Perform leave-one-out cross-validation (LOOCV) for SE prediction
Source:R/LoocvPredict.R
LoocvPredict.RdTrains NMF-based spatial ecotype (SE) recovery models using subsets of single-cell data and evaluates predictions on held-out data. Supports repeated cross-validation and parallel execution.
Usage
LoocvPredict(
scdata,
scmeta,
Sample = "Sample",
CellType = "CellType",
SE = "SE",
repeats = 1,
ncores = 4,
scale = TRUE,
verbose = TRUE,
...
)Arguments
- scdata
A gene expression matrix (genes x cells).
- scmeta
A data.frame containing metadata for each cell. Row names of `scmeta` should match the column names in `scdata`.
- Sample
Character. Column name in `scmeta` specifying sample IDs. If fewer than two unique samples are present, cells are randomly split into training and test sets within each cell type.
- CellType
Character. Column name specifying cell type annotations in `scmeta`.
- SE
Character. Column name specifying spatial ecotype labels in `scmeta`.
- repeats
Integer. Number of cross-validation repeats.
- ncores
Integer.

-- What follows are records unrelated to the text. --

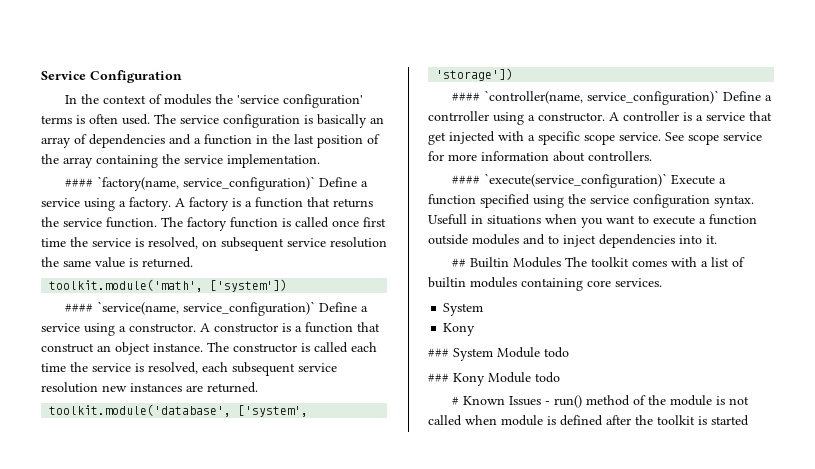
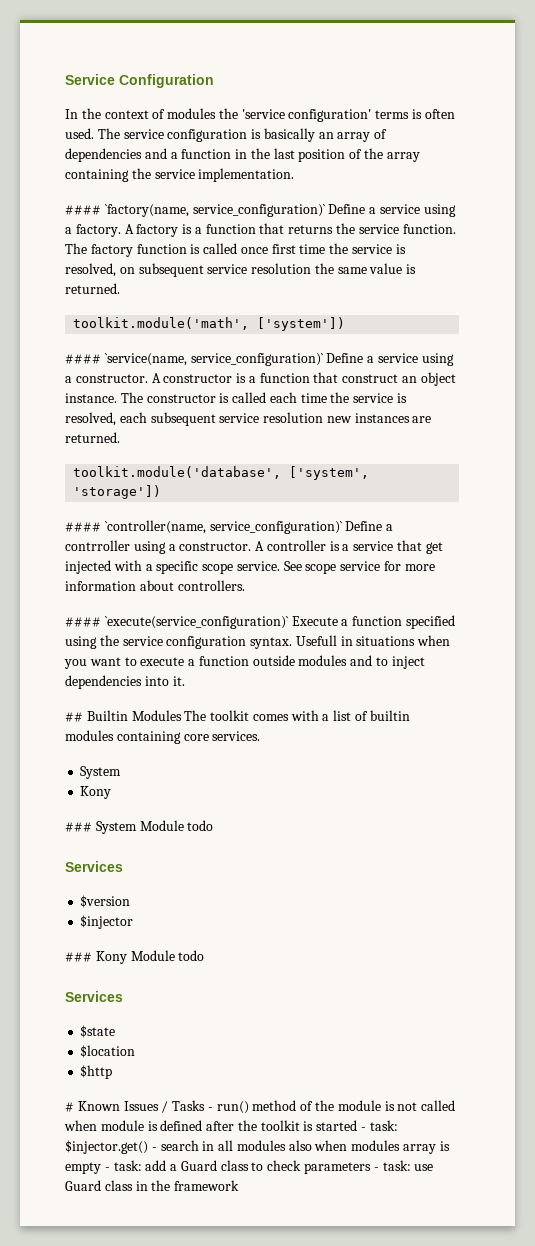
  ### System Module todo
+ Services
+ $version
+ $injector
  ### Kony Module todo
+ Services
+ $state
+ $location
+ $http
- # Known Issues - run() method of the module is not called when module is defined after the toolkit is started
+ # Known Issues / Tasks - run() method of the module is not called when module is defined after the toolkit is started - task: $injector.get() - search in all modules also when modules array is empty - task: add a Guard class to check parameters - task: use Guard class in the framework

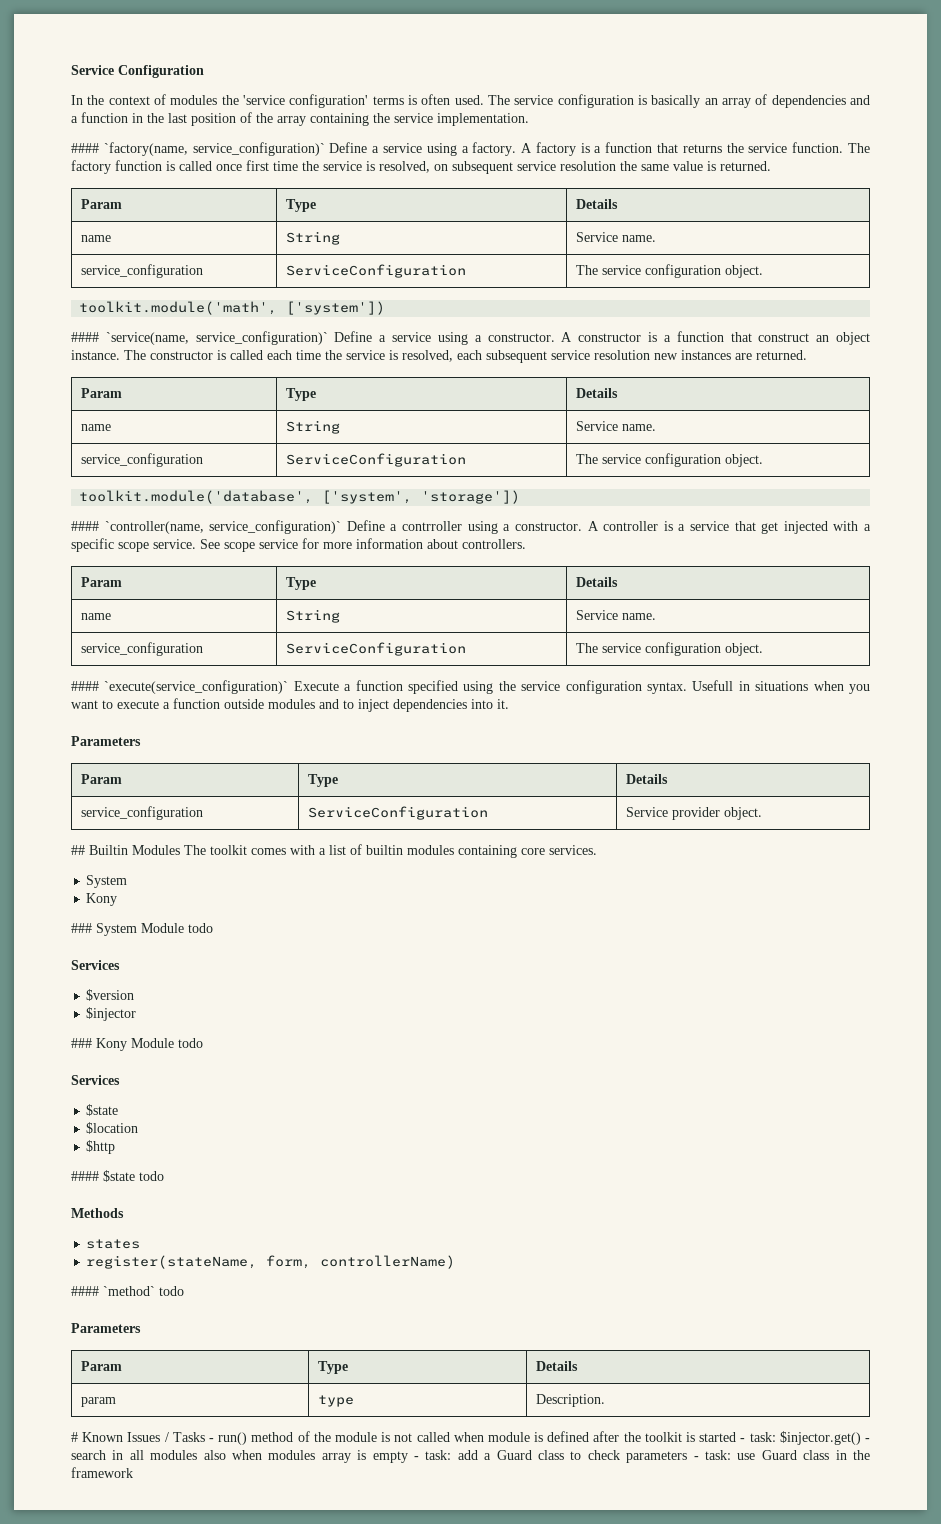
  The factory function is called once first time the service is resolved, on subsequent service resolution the same value is returned.
+ Param | Type | Details
+ name | String | Service name.
+ service_configuration | ServiceConfiguration | The service configuration object.
  The constructor is called each time the service is resolved, each subsequent service resolution new instances are returned.
+ Param | Type | Details
+ name | String | Service name.
+ service_configuration | ServiceConfiguration | The service configuration object.
  See scope service for more information about controllers.
+ Param | Type | Details
+ name | String | Service name.
+ service_configuration | ServiceConfiguration | The service configuration object.
  Usefull in situations when you want to execute a function outside modules and to inject dependencies into it.
+ Parameters
+ Param | Type | Details
+ service_configuration | ServiceConfiguration | Service provider object.
+ #### $state todo
+ Methods
+ states
+ register(stateName, form, controllerName)
+ #### `method` todo
+ Parameters
+ Param | Type | Details
+ param | type | Description.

Number of cores for parallel computation.
- scale
Boolean specifying whether to perform univariance normalization for training and validation data (default: TRUE).
- verbose
Boolean specifying whether to print the log messages.
- ...
Additional arguments passed to
NMFGenerateWList.
Value
The input `scmeta` data.frame with an added column `cvPred` containing predicted SE labels for each cell.
Details
For each repeat:
If multiple samples are available, performs leave-one-sample-out CV
Otherwise, performs random stratified splitting within cell types
Trains NMF models using
NMFGenerateWListPredicts SE labels using
RecoverSE
Predictions across repeats are aggregated by majority vote per cell.